Pellicani Bocconi Lacrosse is an Italian lacrosse team founded in Milan, Italy in 2009.

History
Lacrosse was introduced to Bocconi University by a few students who had played lacrosse before in England and Hong Kong. In 2011, the team won second place at its first appearance in Coppa Italia. The arrival of American player/coach Scott Offerman helped transform the previously strictly amateur team into a more rigorous athletic organization. A.S.D. Bocconi has a very international roster, with players from 5 countries other than Italy represented, the most in Italian lacrosse.

Season-by-Season

In 2011–2012 Bocconi Lacrosse won the Italian National Championship and we arrived 2nd in Coppa Italia. Its coach won the "Coach of the Year" award and "Best Season Attackman" award.

In 2012-2013, Bocconi Lacrosse won again the Italian National Championship beating Red Hawks Merate 17-3 in the final match. Bocconi Lacrosse completed the perfect season, winning all the matches.
In September 2013 Bocconi Lacrosse won its first Italian National Cup beating Roma Leones 6-5 in the finale.

In 2013-2014, Bocconi Lacrosse ended up first in the League without losing a single game and with goal difference +120. The team has also won the Coppa Italia 2014 in Prato.

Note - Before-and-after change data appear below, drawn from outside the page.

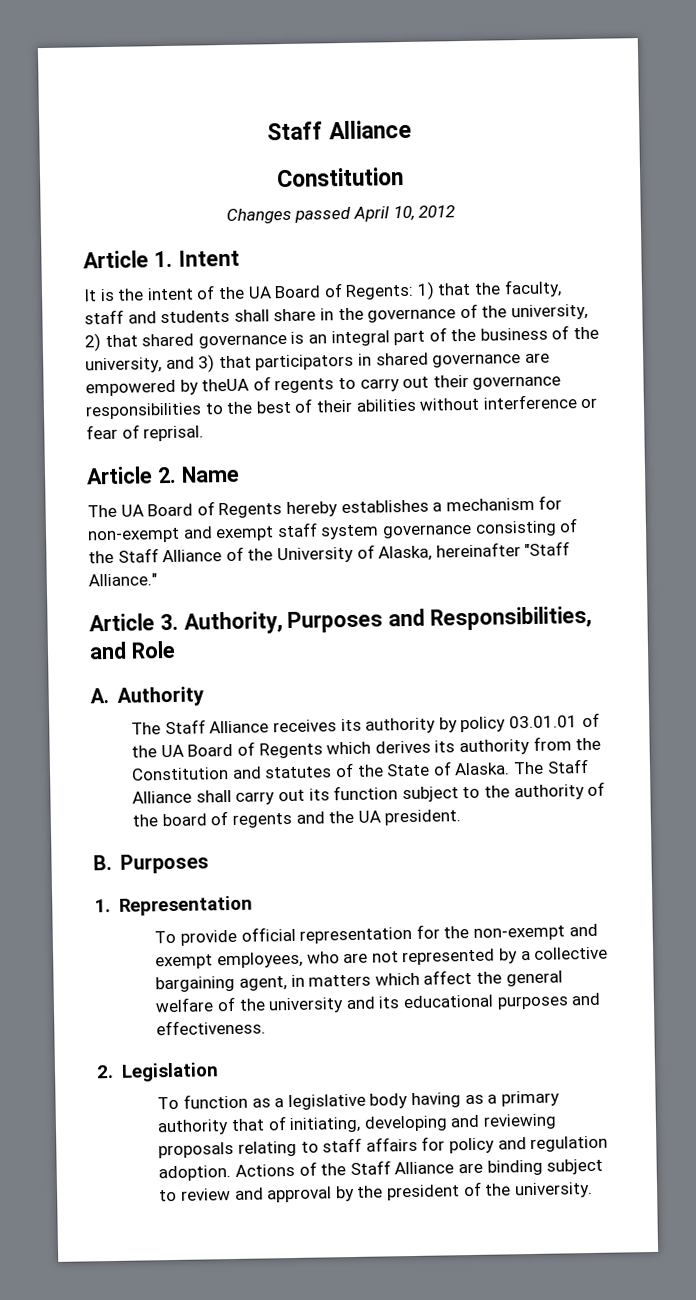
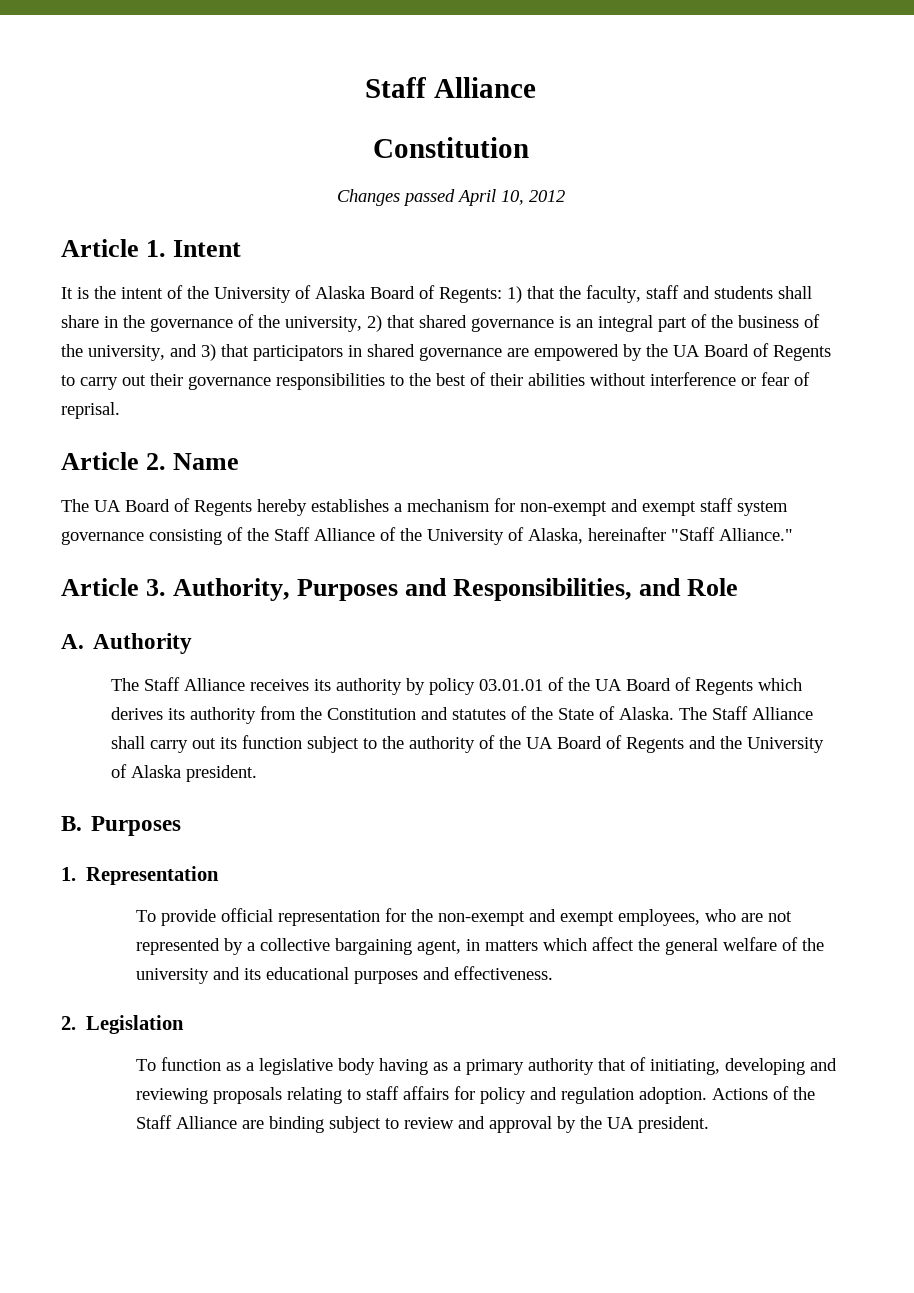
- It is the intent of the UA Board of Regents:
+ It is the intent of the University of Alaska Board of Regents:
- 1) that the faculty, staff and students shall share in the governance of the university, 2) that shared governance is an integral part of the business of the university, and 3) that participators in shared governance are empowered by theUA of regents to carry out their governance responsibilities to the best of their abilities without interference or fear of reprisal.
+ 1) that the faculty, staff and students shall share in the governance of the university, 2) that shared governance is an integral part of the business of the university, and 3) that participators in shared governance are empowered by the UA Board of Regents to carry out their governance responsibilities to the best of their abilities without interference or fear of reprisal.
- The Staff Alliance shall carry out its function subject to the authority of the board of regents and the UA president.
+ The Staff Alliance shall carry out its function subject to the authority of the UA Board of Regents and the University of Alaska president.
- Actions of the Staff Alliance are binding subject to review and approval by the president of the university.
+ Actions of the Staff Alliance are binding subject to review and approval by the UA president.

In 2014-2015, Bocconi Lacrosse ended up first in the League without losing a single game again. The team has also won the Coppa Italia 2015 in Torino. In April 2015, the team has won their only international title, the Zombies Cup in Belgrade, Serbia, having a perfect score (5-0) and beating the Poznan Hussars in the Finals.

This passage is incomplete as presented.